An old-fashioned holiday View: the ravishing scenery of Tejon Pass covered in snow, as I travel over the Tehachapi Mountains in a Greyhound Bus, from North Hollywood into the Great Central Valley.

Just last week, on Christmas, snow had closed the 5 Freeway; more snows were predicted this morning. But half an hour before my trip, the dark clouds vanished, and across the Valley, skies suddenly turned blue. Our route is along the “Old Los Angeles – Stockton Road”, also known as “El Camino Viejo.” Stockton or Bust!

A gingko full of autumn gold redeems the NoHo bus station. 
The snowy San Gabriels redeem sprawling San Fernando. 
Dramatic clouds redeem the Los Angeles Aqueduct, Mulholland’s masterpiece.
“Southern California is the land ‘South of Tehachapi’ — south, that is, of the transverse Tehachapi Range which knifes across to the ocean just north of Santa Barbara… In the vast and sprawling state of California, most state-wide religious, political, social, fraternal, and commercial organizations are divided into northern and southern sections at the Tehachapi line. When sales territories are parceled out, when political campaigns are organized, when offices are allocated, the same line always prevails.”
— Carey McWilliams, Southern California: An Island On The Land, 1942



The steep ascent is a notorious break-down spot during 100-degree summers.
These lands, the lush hills and canyons between San Fernando and Grapevine, were the core territory of the Tataviam, the “People of the Southern Slopes.” This territory was between the Chumash peoples’ hills toward the Ventura coast, and the Kitanemuk peoples’ hills clustered around mighty Mt. Tehachapi itself. The Tataviam range was small but it was incredibly strategic; then, as now, the Pass was an economic corridor. Naturally, the big Tataviam rancheria in the pass, Castac, was, like Achoicomenga to the south, a prosperous mixed-language settlement and trading center. Unlike Achoicomenga, which was obliterated by Mission San Fernando being built on top of it, Tataviam speakers somehow survived around Castac, even after the U.S. Army built Fort Tejon at the top of the Pass (1850). There were even Tataviam speakers working at Tejon Ranch in the 1920’s when anthropologist J.P. Harrington found them and worked with them to preserve Tataviam language and culture. One of these last Tataviam was the chief stockman and overseer of the whole massive ranch.

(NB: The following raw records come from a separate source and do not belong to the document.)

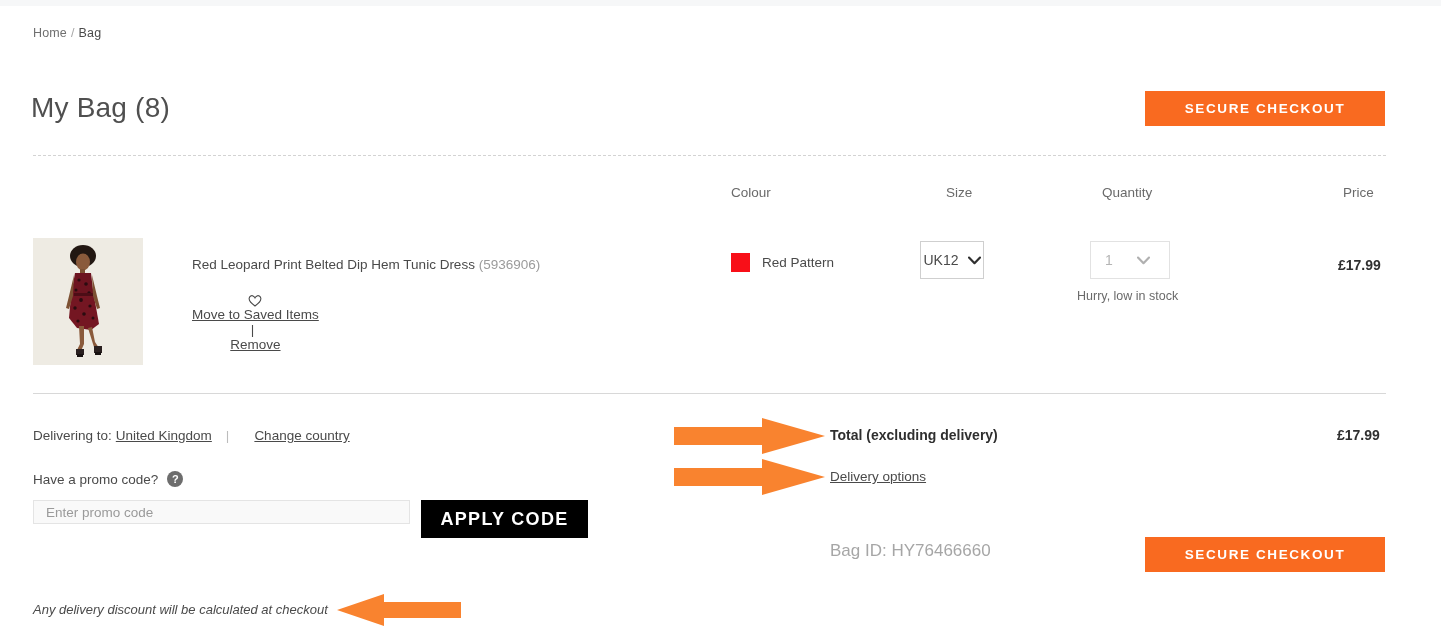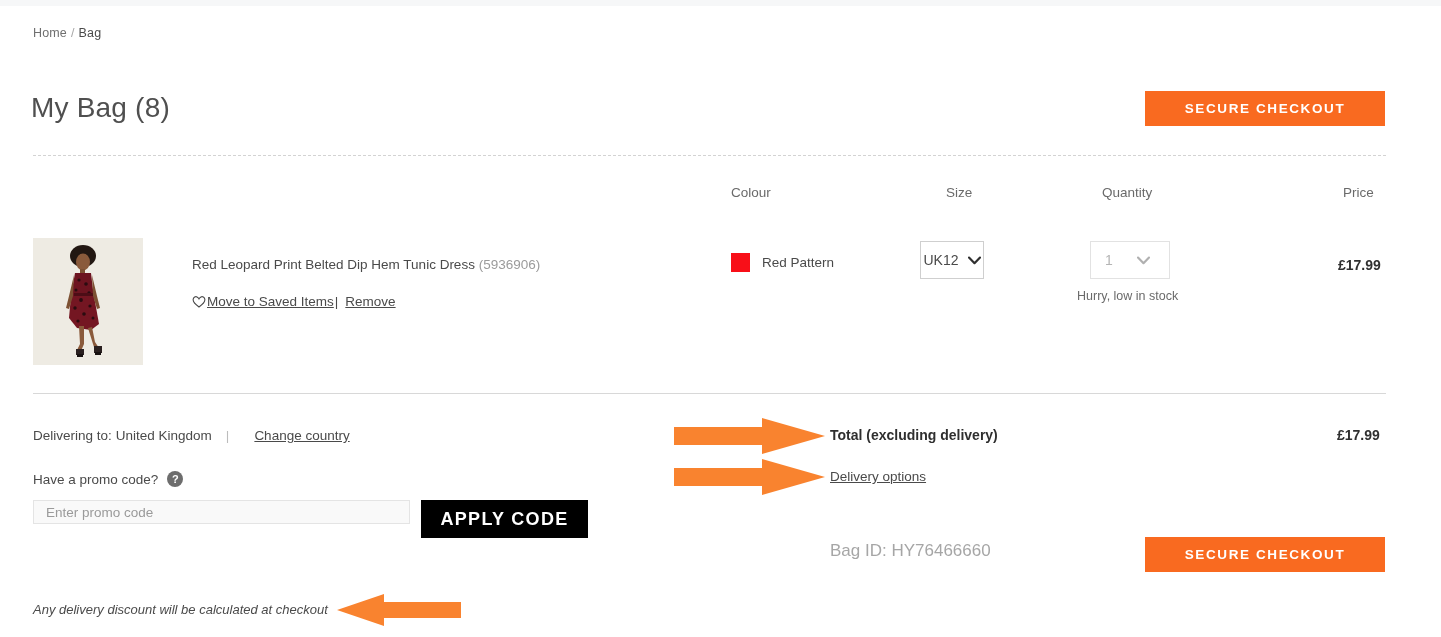--- a/index.html
+++ b/index.html
@@ -150,6 +150,7 @@
     display: flex;
     align-items: center;
     white-space: nowrap;
+    flex-direction: column;
   }
   .heart-icon {
     display: inline-block;

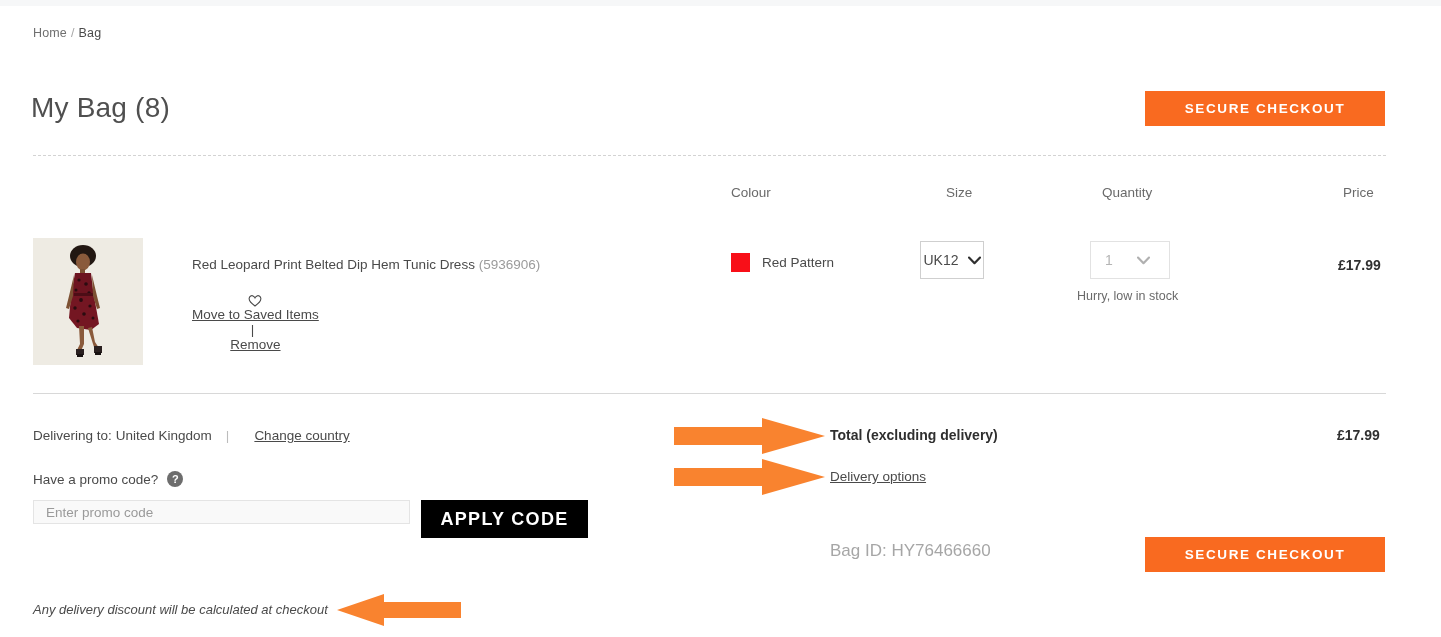--- a/index.html
+++ b/index.html
@@ -250,7 +250,7 @@
     white-space: nowrap;
   }
   .delivering .lbl { margin-right: 4px; }
-  .delivering .country { margin-right: 14px; }
+  .delivering .country { margin-right: 14px; text-decoration: underline; }
   .delivering .pipe { color: #bcbcbc; margin-right: 14px; }
   .delivering a { color: #4a4a4a; text-decoration: underline; margin-left: 11px; }
 

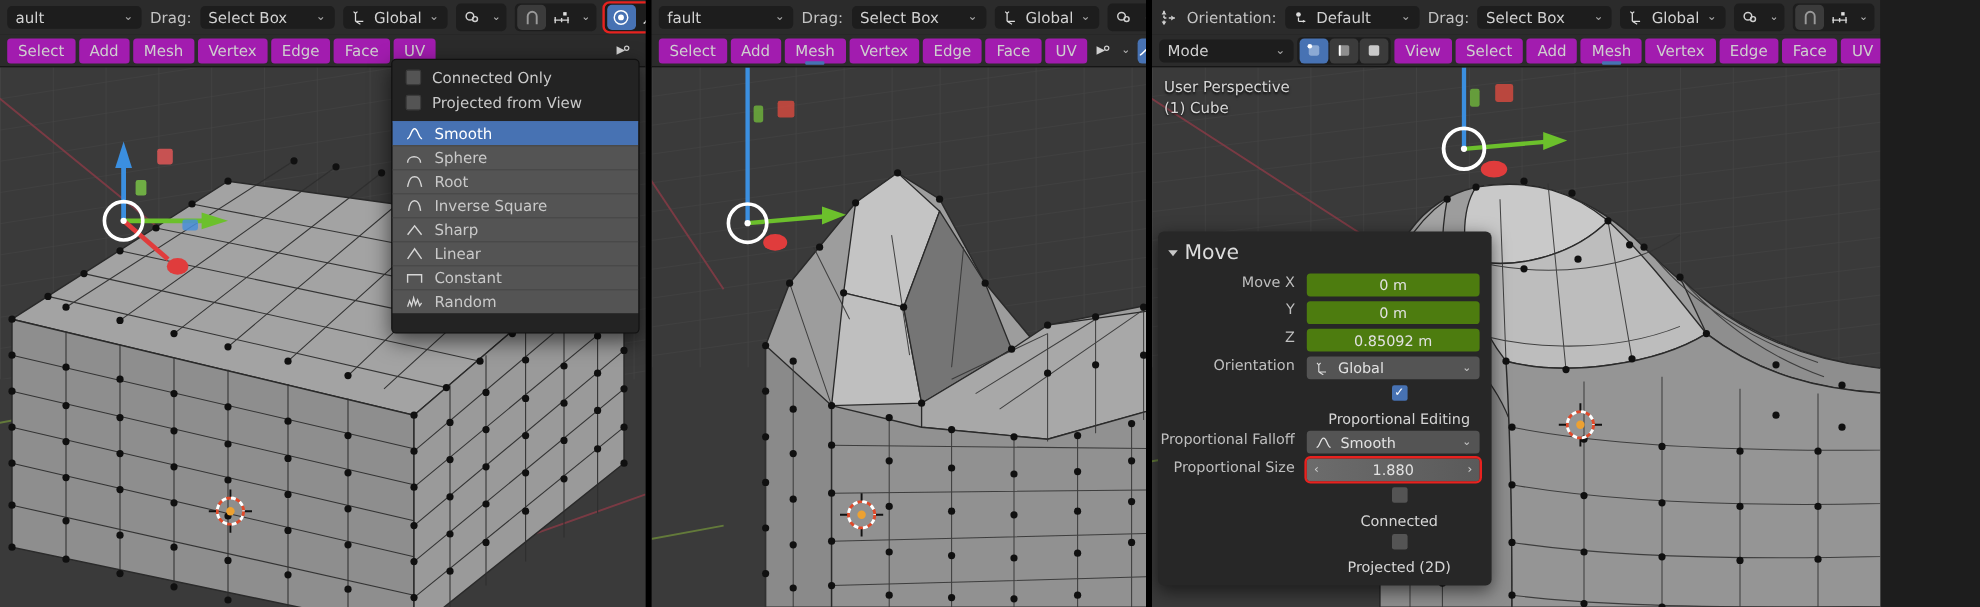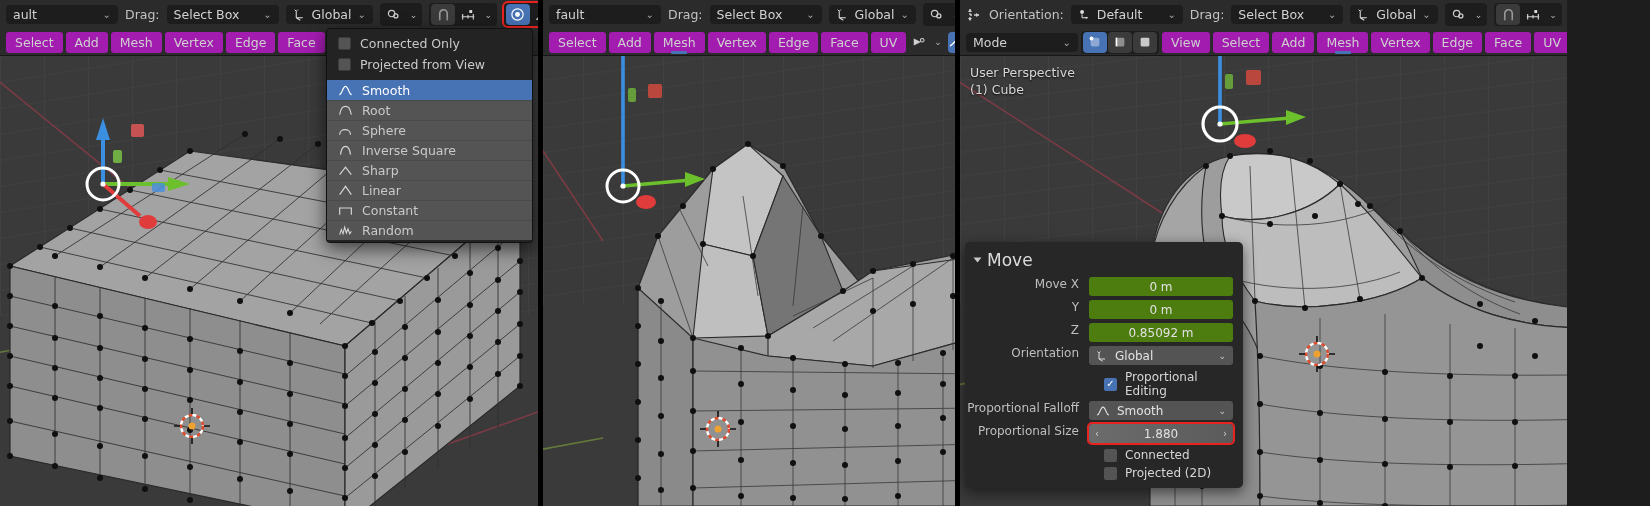--- a/index.html
+++ b/index.html
@@ -64,10 +64,10 @@
            text-shadow:0 1px 2px rgba(0,0,0,.85); pointer-events:none; }
 
   
-  .ddwrap{ position:absolute; left:326px; top:28px; width:207px;
+  .ddwrap{ position:absolute; left:326px; top:49px; width:207px;
            background:#232323; border:1px solid #111; border-radius:4px;
            box-shadow:0 6px 18px rgba(0,0,0,.6); z-index:40; overflow:hidden;
-           padding:4px 0 2px; }
+           padding:4px 0 16px; }
   .ddchk{ display:flex; align-items:center; gap:9px; padding:3px 9px 3px 11px;
           color:#c9c9c9; font-size:12.5px; }
   .ddchk .box{ width:13px; height:13px; background:#545454; border-radius:2px;

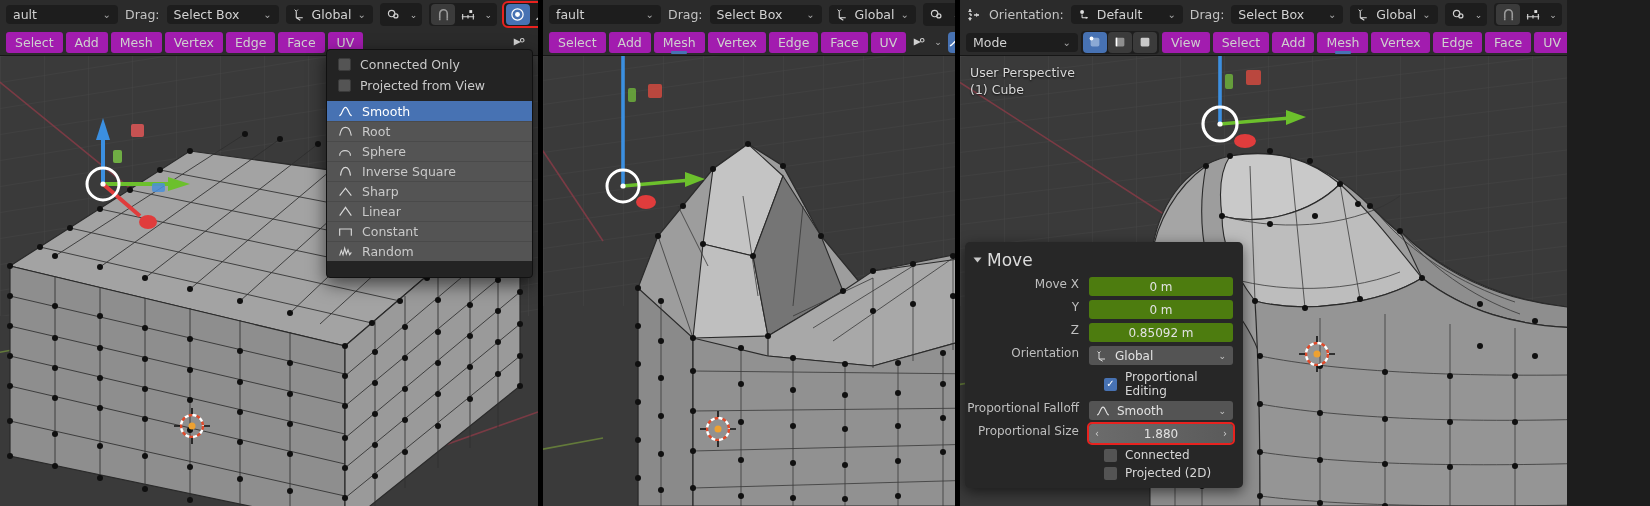--- a/index.html
+++ b/index.html
@@ -374,15 +374,15 @@
       </div>
       <div class="ddrow">
         <svg width="15" height="13" viewBox="0 0 18 14">
-          <path d="M2 12 C4 3 6 2 9 2 C12 2 14 3 16 12" stroke="#d6d6d6" stroke-width="1.4" fill="none"></path>
-          </svg>
-        <span>Root</span>
+          <path d="M2 12 C2 4 15 4 15 12" stroke="#d6d6d6" stroke-width="1.4" fill="none"></path>
+          </svg>
+        <span>Sphere</span>
       </div>
       <div class="ddrow">
         <svg width="15" height="13" viewBox="0 0 18 14">
-          <path d="M2 12 C2 4 15 4 15 12" stroke="#d6d6d6" stroke-width="1.4" fill="none"></path>
-          </svg>
-        <span>Sphere</span>
+          <path d="M2 12 C4 3 6 2 9 2 C12 2 14 3 16 12" stroke="#d6d6d6" stroke-width="1.4" fill="none"></path>
+          </svg>
+        <span>Root</span>
       </div>
       <div class="ddrow">
         <svg width="15" height="13" viewBox="0 0 18 14">

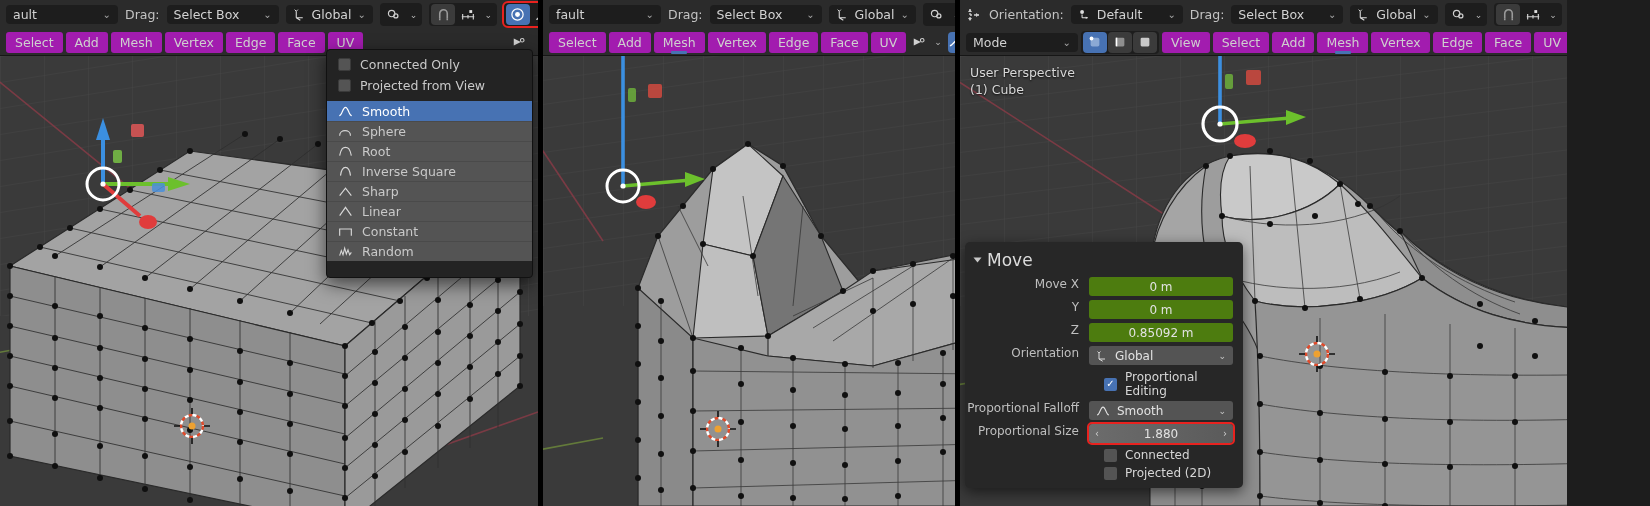--- a/index.html
+++ b/index.html
@@ -100,7 +100,7 @@
   .arrw{ position:absolute; font-size:10px; color:#cfcfcf; }
   .arrw.l{ left:6px; } .arrw.r{ right:6px; }
   .opcheck{ display:flex; align-items:center; gap:8px;
-            margin-left:124px; padding:2px 15px; color:#d6d6d6; font-size:12px; }
+            margin-left:124px; padding:2px 15px; color:#d6d6d6; font-size:12px;flex-direction:column; }
   .cbox{ width:13px; height:13px; border-radius:2px; background:#545454;
          flex:none; display:flex; align-items:center; justify-content:center; }
   .cbox.on{ background:#4772b3; }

Pyramid Lake , really a reservoir holding the Aqueduct’s water. 

Fort Tejon State Park is somewhere under all that snow. 


The Chandlers’ fabled Tejon Ranch 
At Grapevine Canyon begins “The Grapevine,” an icy treacherous slide downhill. For once, not driving, I get to enjoy the cloud-shadowed hills.
And just like that, you’re “through The Grapevine,” out of the Pass and into the awesome Central Valley. All this range-land is, or has been, part of Tejon Ranch. The huge estate became the private farm of the Chandler family, who used to publish the LA Times. The descendants are always threatening to develop the hell out of it. So far, most parts of the storied spread seem scarcely to have changed since the 1950s.